======== EXERCISE DATA ========

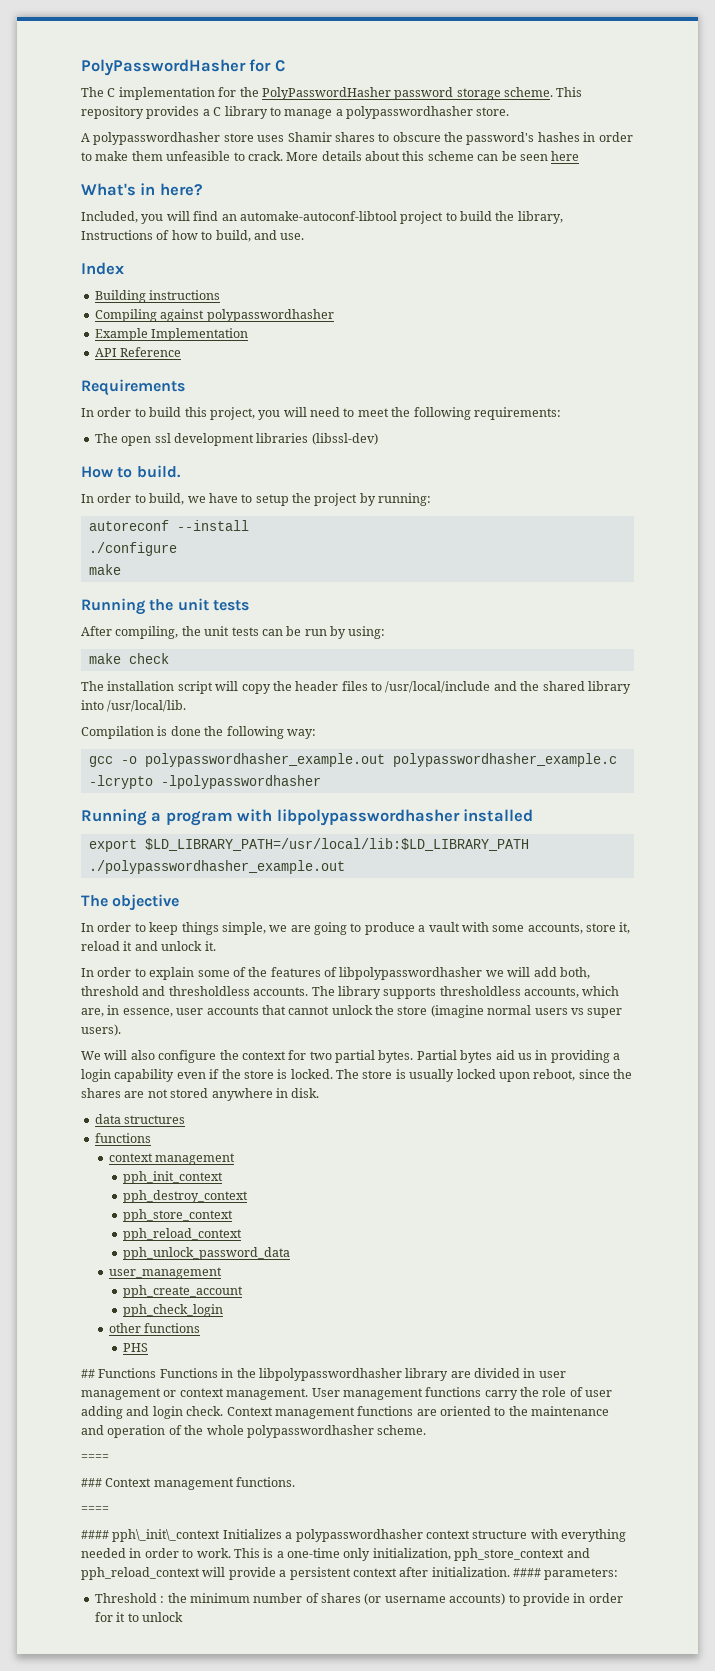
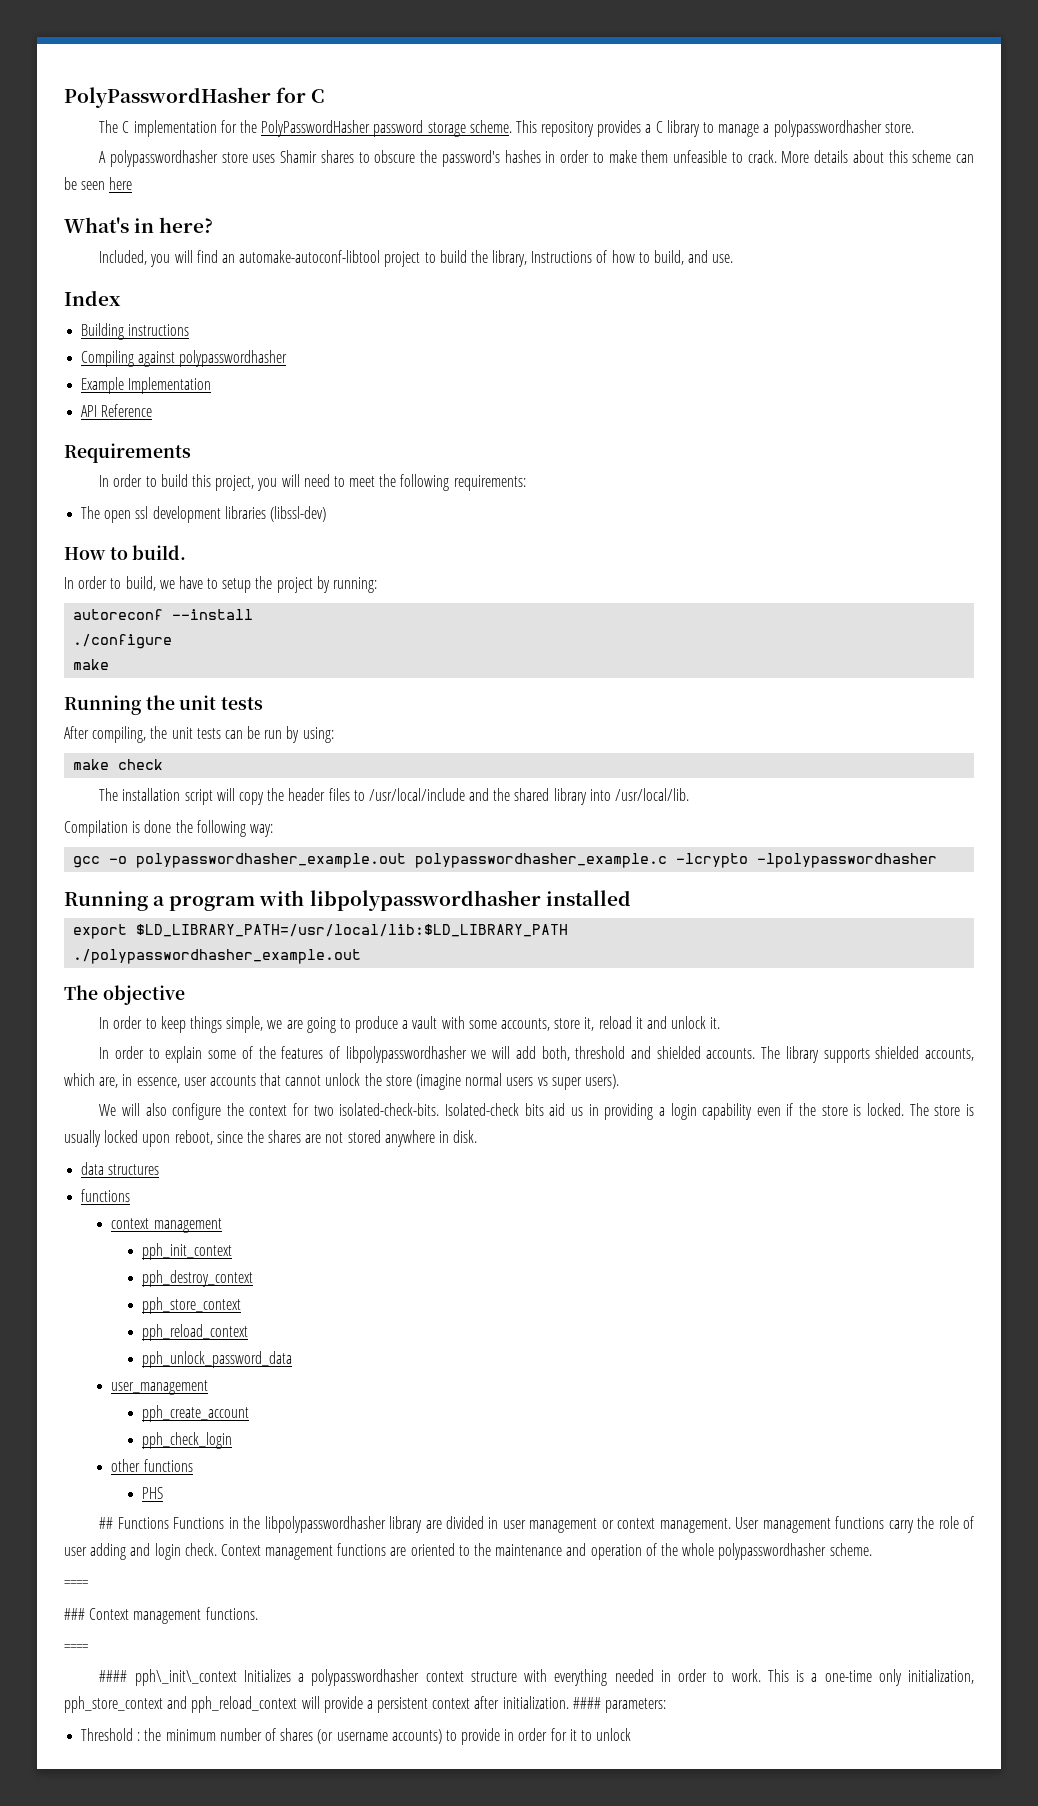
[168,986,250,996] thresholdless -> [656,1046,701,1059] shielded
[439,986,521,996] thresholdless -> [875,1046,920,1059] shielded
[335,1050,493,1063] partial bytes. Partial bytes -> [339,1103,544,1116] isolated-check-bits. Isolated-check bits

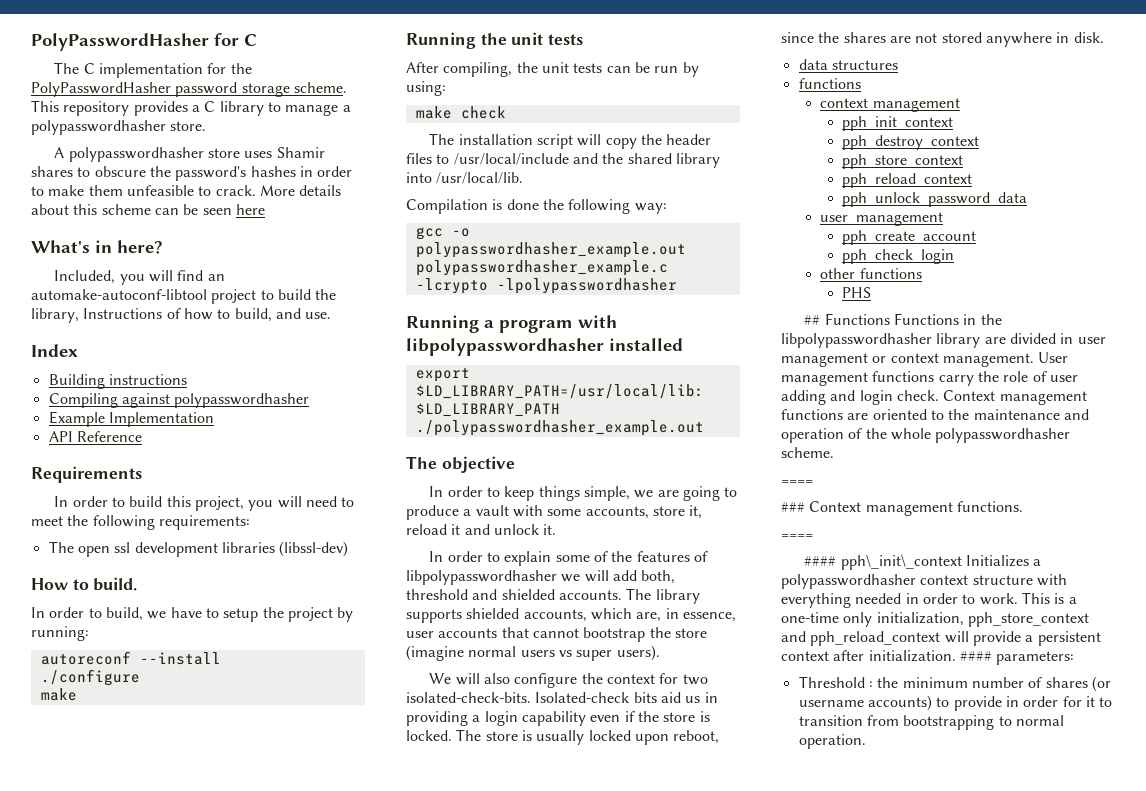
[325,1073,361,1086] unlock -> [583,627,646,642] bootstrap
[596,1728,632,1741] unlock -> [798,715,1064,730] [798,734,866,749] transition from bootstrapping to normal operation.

========

**PROBLEM STATEMENT**
Leave every picture out, and repeat exactly the lines from the one containing "[439,986,521,996] thresholdless ->" through the last line of the entries, both ends included.

**ANSWER SPACE**
[439,986,521,996] thresholdless -> [875,1046,920,1059] shielded
[335,1050,493,1063] partial bytes. Partial bytes -> [339,1103,544,1116] isolated-check-bits. Isolated-check bits

[325,1073,361,1086] unlock -> [583,627,646,642] bootstrap
[596,1728,632,1741] unlock -> [798,715,1064,730] [798,734,866,749] transition from bootstrapping to normal operation.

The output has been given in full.